▸ **Work instruction**
Go through the data and copy each line where the string "didService" appears.

[Records supplied Boundary: Start]

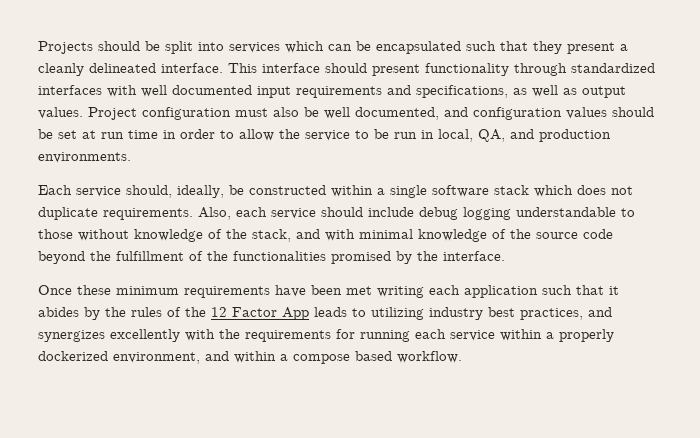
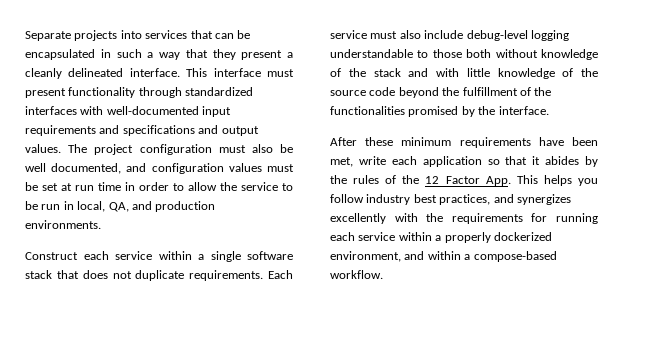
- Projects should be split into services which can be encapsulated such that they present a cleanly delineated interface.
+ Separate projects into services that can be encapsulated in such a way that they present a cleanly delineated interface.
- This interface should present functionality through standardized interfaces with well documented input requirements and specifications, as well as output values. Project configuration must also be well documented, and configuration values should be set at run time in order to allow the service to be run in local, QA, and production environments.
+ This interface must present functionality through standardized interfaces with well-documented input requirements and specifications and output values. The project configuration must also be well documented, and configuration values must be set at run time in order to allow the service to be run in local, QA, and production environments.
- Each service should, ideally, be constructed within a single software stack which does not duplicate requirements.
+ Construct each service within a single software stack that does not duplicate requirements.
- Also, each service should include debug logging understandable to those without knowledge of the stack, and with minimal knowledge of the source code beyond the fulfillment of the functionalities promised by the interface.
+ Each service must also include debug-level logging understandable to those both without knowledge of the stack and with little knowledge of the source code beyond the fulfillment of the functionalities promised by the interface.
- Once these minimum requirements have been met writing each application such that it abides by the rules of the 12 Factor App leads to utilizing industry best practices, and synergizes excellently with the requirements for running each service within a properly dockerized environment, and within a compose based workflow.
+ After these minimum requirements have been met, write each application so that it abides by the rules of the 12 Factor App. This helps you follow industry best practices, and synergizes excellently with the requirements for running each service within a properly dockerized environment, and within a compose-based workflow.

[Records supplied Boundary: End]
[Records supplied Boundary: Start]

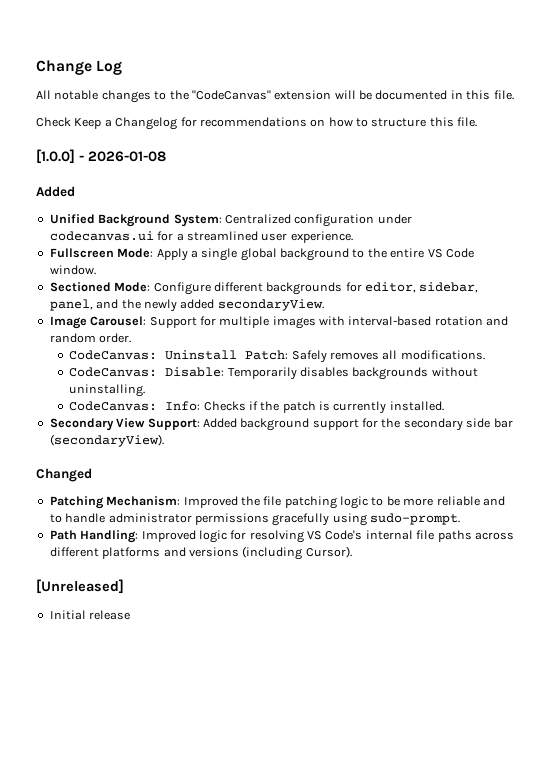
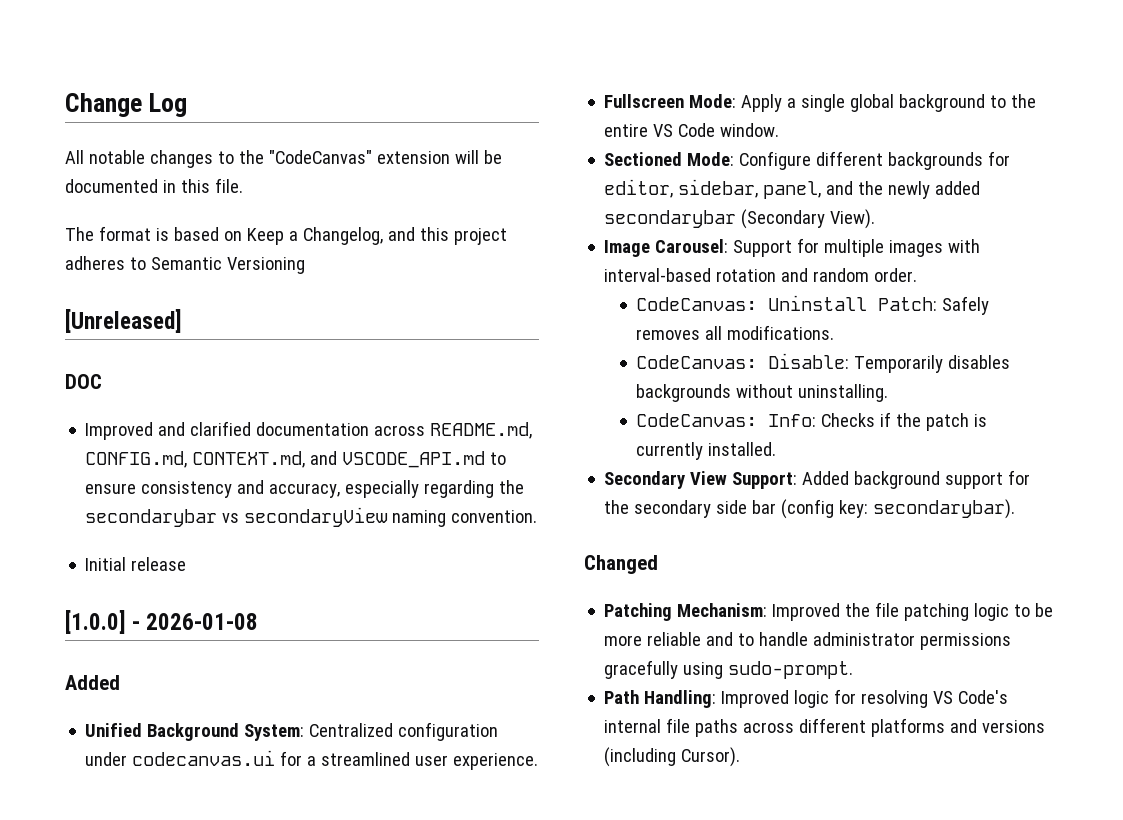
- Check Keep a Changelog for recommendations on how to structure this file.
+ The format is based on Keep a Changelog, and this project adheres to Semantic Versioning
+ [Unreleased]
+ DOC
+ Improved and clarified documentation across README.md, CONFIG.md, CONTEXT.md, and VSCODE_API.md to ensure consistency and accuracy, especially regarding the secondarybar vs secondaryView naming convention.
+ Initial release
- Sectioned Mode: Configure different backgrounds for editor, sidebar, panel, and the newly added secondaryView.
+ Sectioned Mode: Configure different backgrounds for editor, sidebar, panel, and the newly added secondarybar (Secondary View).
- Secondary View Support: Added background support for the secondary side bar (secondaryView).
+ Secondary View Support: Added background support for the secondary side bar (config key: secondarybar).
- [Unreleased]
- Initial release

[Records supplied Boundary: End]
[Records supplied Boundary: Start]

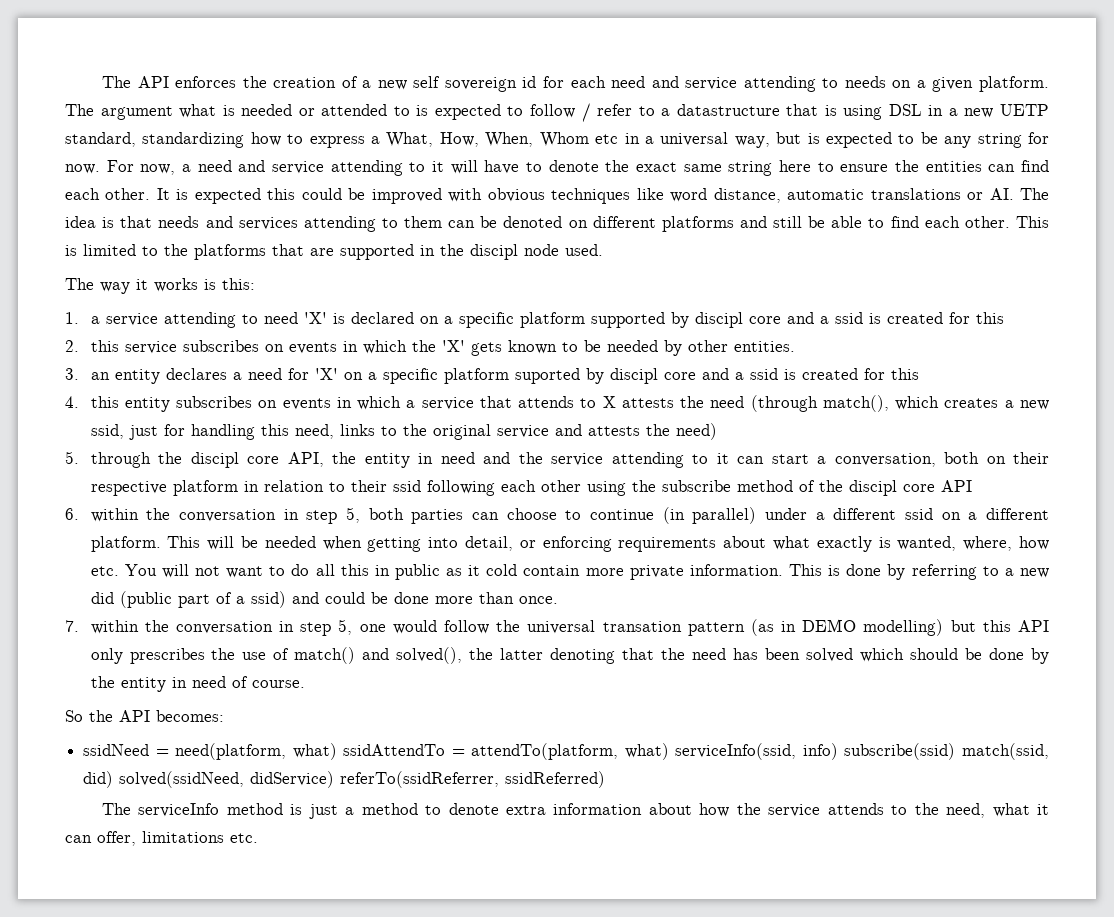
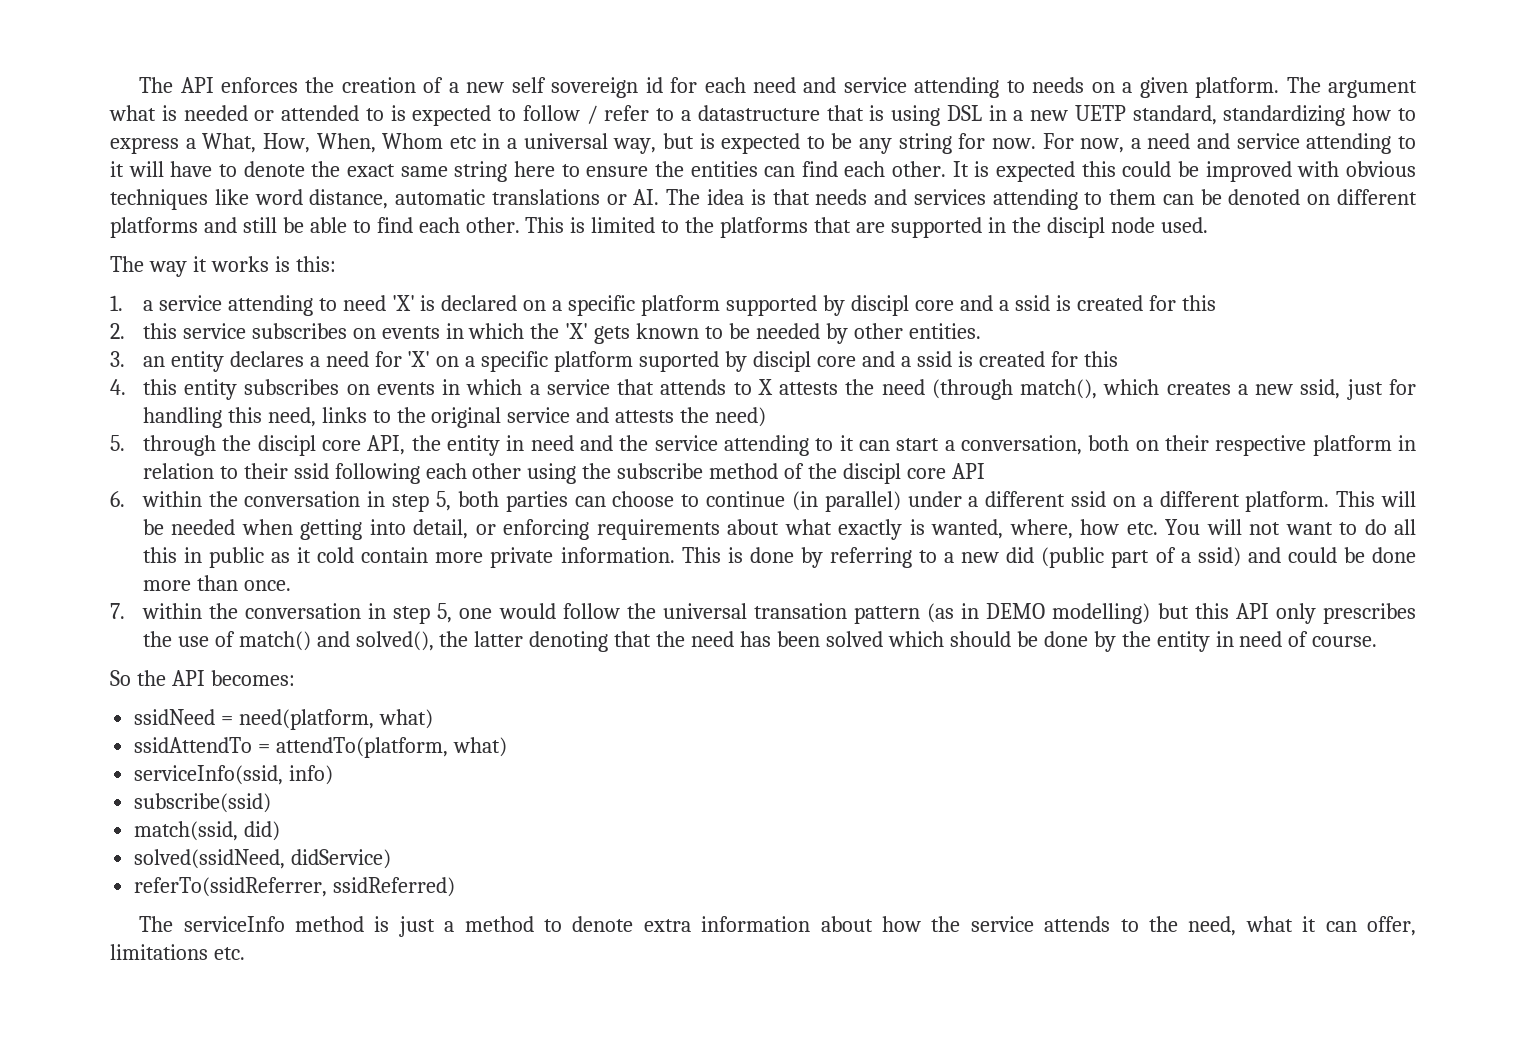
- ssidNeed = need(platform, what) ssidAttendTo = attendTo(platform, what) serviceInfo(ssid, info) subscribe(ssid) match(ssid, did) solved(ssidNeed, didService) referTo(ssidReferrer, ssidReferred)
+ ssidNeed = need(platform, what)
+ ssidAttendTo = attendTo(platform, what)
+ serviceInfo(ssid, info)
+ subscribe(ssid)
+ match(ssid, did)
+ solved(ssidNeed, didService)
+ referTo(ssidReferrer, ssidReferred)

[Records supplied Boundary: End]

▸ **Solution to this exercise**
- ssidNeed = need(platform, what) ssidAttendTo = attendTo(platform, what) serviceInfo(ssid, info) subscribe(ssid) match(ssid, did) solved(ssidNeed, didService) referTo(ssidReferrer, ssidReferred)
+ solved(ssidNeed, didService)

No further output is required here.